Jetzt ist Deine Meinung zu *Valerian - Die Stadt der tausend Planeten: Filmkritik zum neuen Luc-Besson-Film* gefragt.


						Bitte beachtet: Der Kommentarbereich wird gemäß der Forenregeln moderiert.





			Dieser Inhalt steht nur eingeloggten Mitgliedern zur Verfügung.
        

 Zum Artikel: *Valerian - Die Stadt der tausend Planeten: Filmkritik zum neuen Luc-Besson-Film*


----------



## Odin333 (12. Juli 2017)

„Fazit: Inhaltlich zwar eine herbe Enttäuschung, visuell aber wirklich einmalig.“

Wie man so übertrieben überschwänglich eine Film loben und im Fazit dann sowas schreiben kann, ist mir wirklich ein Rätsel.
Früher wurden Filme zurecht als Müll bezeichnet, wenn der Inhalt eine „herbe Enttäuschung“ war.


----------



## McDrake (13. Juli 2017)

gutenmorgen1 schrieb:


> „Fazit: Inhaltlich zwar eine herbe Enttäuschung, visuell aber wirklich einmalig.“
> 
> Wie man so übertrieben überschwänglich eine Film loben und im Fazit dann sowas schreiben kann, ist mir wirklich ein Rätsel.
> Früher wurden Filme zurecht als Müll bezeichnet, wenn der Inhalt eine „herbe Enttäuschung“ war.



Wieso nicht?
Ein Film lebt ja auch stark vom Visuellen. Denn sonst würde es Filme nicht geben und jeder würde Hörbücher hören oder Bücher lesen.
Die Optik kann in Filmen einen sehr grossen Part ausmachen.

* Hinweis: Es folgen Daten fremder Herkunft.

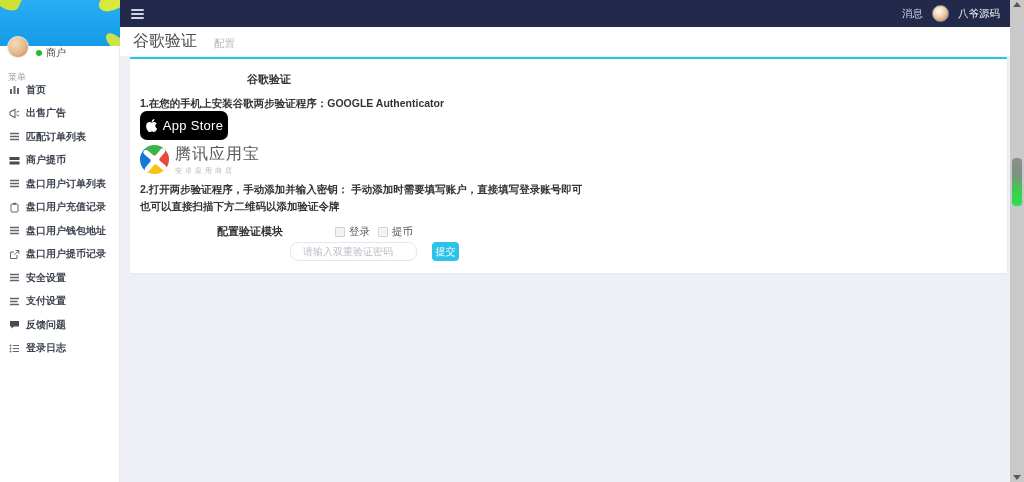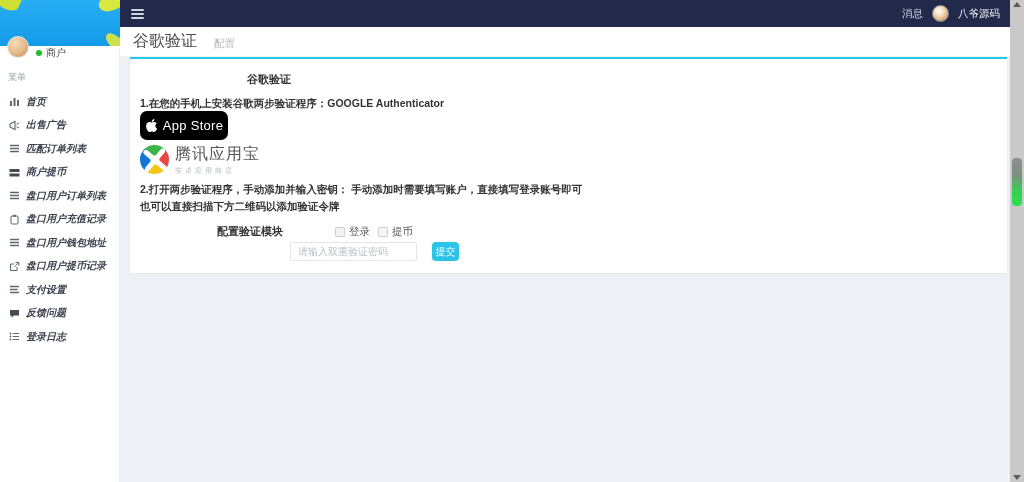"首页" ul.menu { font-style: italic -> none; top: 90px -> 78px }
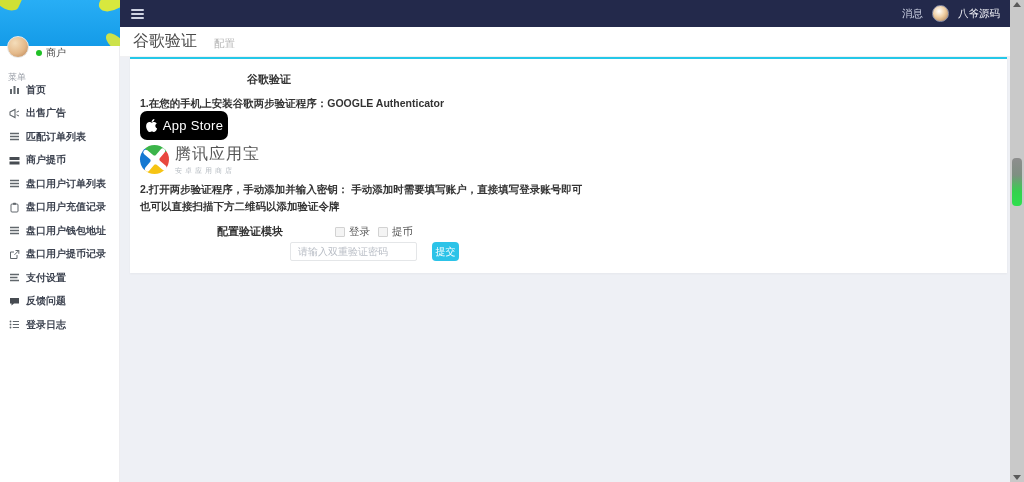"请输入双重验证密码" .pw-input { border-radius: 2px -> 8px; padding: 0 7px -> 0 12px }
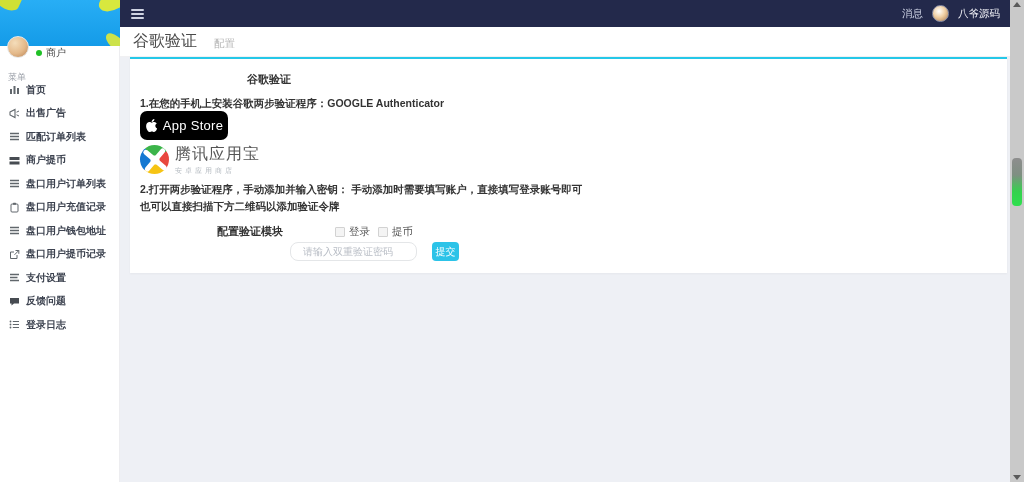"安全设置" li { html: none -> <li> <span> <svg> <path></path> </svg> </span> <span>安全设置</span> </li> }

Ich war damals von Avatar so geflsht, ich bekam eigentlich recht wenig von der (seichten) Story mit.
Sass aber mit offenem Mund im 3D-Kino.
War der film deswegen schlecht.
Für mich noch immer eines der beeindruckensten Kinoerfahrungen ever.
In die basiert ganz offensichtlich rein auf der Optik (Technik) eines Films.


----------



## Frullo (15. Juli 2017)

Die besten Geschichten SIND simpel. Es ist immer eine Frage, WIE sie erzählt werden...


----------